Within the records below, filter for lines carrying the word "tehty" and copy them.
= = = = = = =
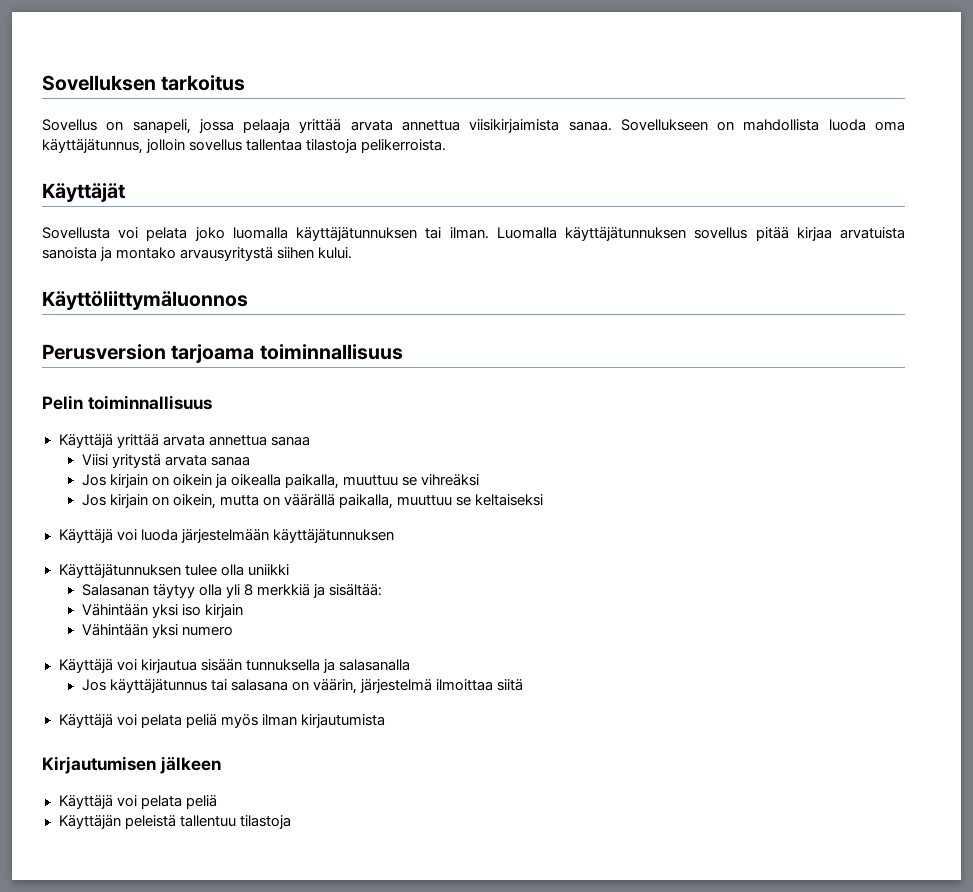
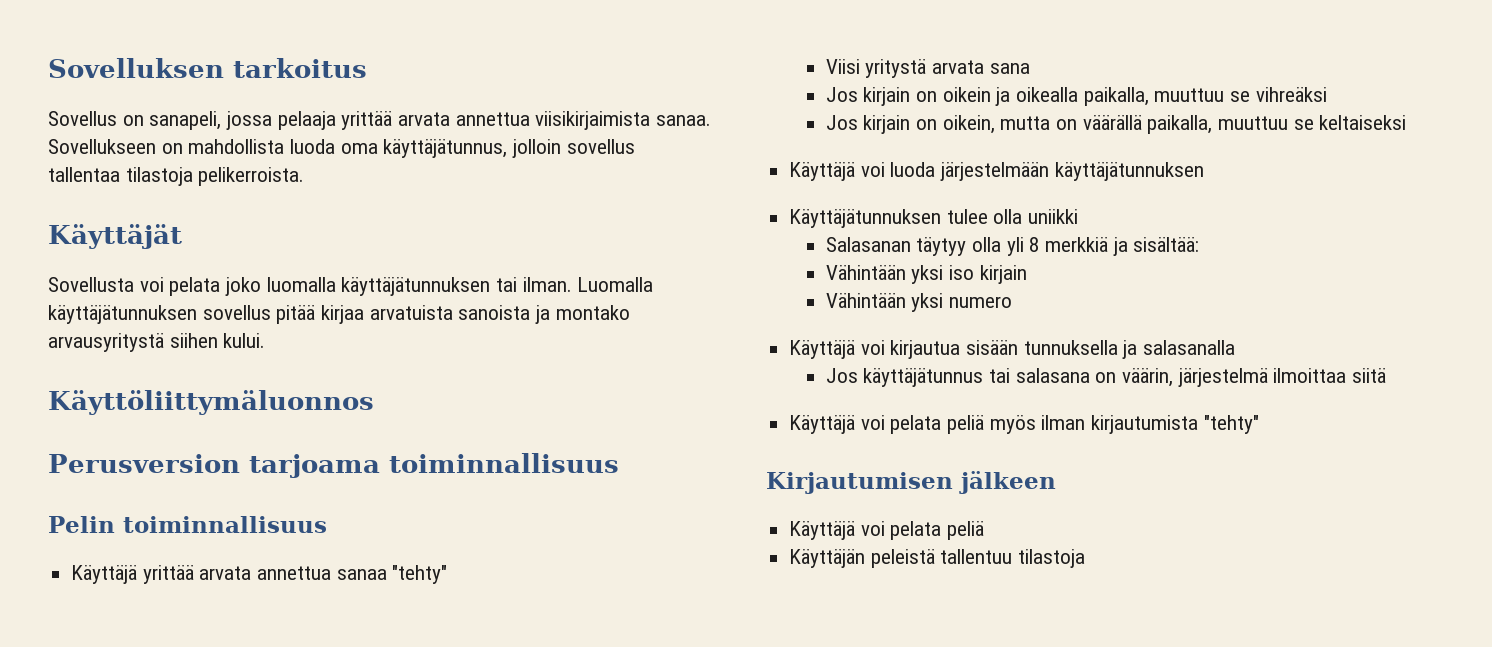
(310, 441) none -> [392,565,448,584] "tehty"
[211,456,251,466] sanaa -> [989,63,1030,74] sana
(385, 721) none -> [1203,415,1259,434] "tehty"

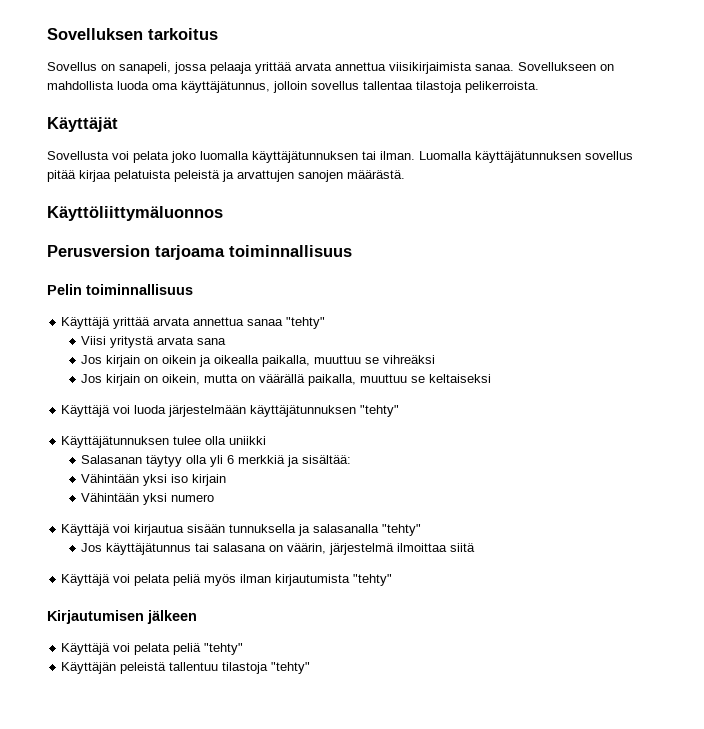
[369,305,630,324] [48,333,266,352] arvatuista sanoista ja montako arvausyritystä siihen kului. -> [114,170,405,182] pelatuista peleistä ja arvattujen sanojen määrästä.
(1204, 171) none -> [360,405,400,417] "tehty"
[1029,237,1040,252] 8 -> [227,455,235,464] 6
(1236, 347) none -> [382,524,422,536] "tehty"
(985, 530) none -> [204,643,244,655] "tehty"
(1086, 558) none -> [271,662,311,674] "tehty"

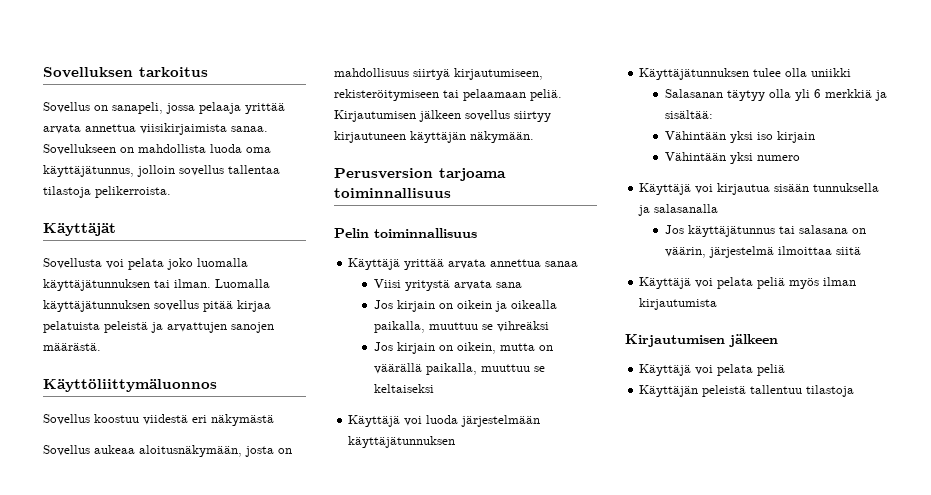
(223, 213) none -> [43,414,274,426] [43,445,292,457] [334,68,543,80] [334,89,562,101] [334,110,551,122] [334,131,534,143] // Sovellus koostuu viidestä eri näkymästä // Sovellus aukeaa aloitusnäkymään, josta on mahdollisuus siirtyä kirjautumiseen, rekisteröitymiseen tai pelaamaan peliä. Kirjautumisen jälkeen sovellus siirtyy kirjautuneen käyttäjän näkymään.
[286,317,326,329] "tehty" -> (579, 264) none
[360,405,400,417] "tehty" -> (456, 442) none
[382,524,422,536] "tehty" -> (719, 208) none
[353,574,393,586] "tehty" -> (718, 304) none
[204,643,244,655] "tehty" -> (786, 370) none
[271,662,311,674] "tehty" -> (855, 391) none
= = = = = = =
The answer:
(310, 441) none -> [392,565,448,584] "tehty"
(385, 721) none -> [1203,415,1259,434] "tehty"
(1204, 171) none -> [360,405,400,417] "tehty"
(1236, 347) none -> [382,524,422,536] "tehty"
(985, 530) none -> [204,643,244,655] "tehty"
(1086, 558) none -> [271,662,311,674] "tehty"
[286,317,326,329] "tehty" -> (579, 264) none
[360,405,400,417] "tehty" -> (456, 442) none
[382,524,422,536] "tehty" -> (719, 208) none
[353,574,393,586] "tehty" -> (718, 304) none
[204,643,244,655] "tehty" -> (786, 370) none
[271,662,311,674] "tehty" -> (855, 391) none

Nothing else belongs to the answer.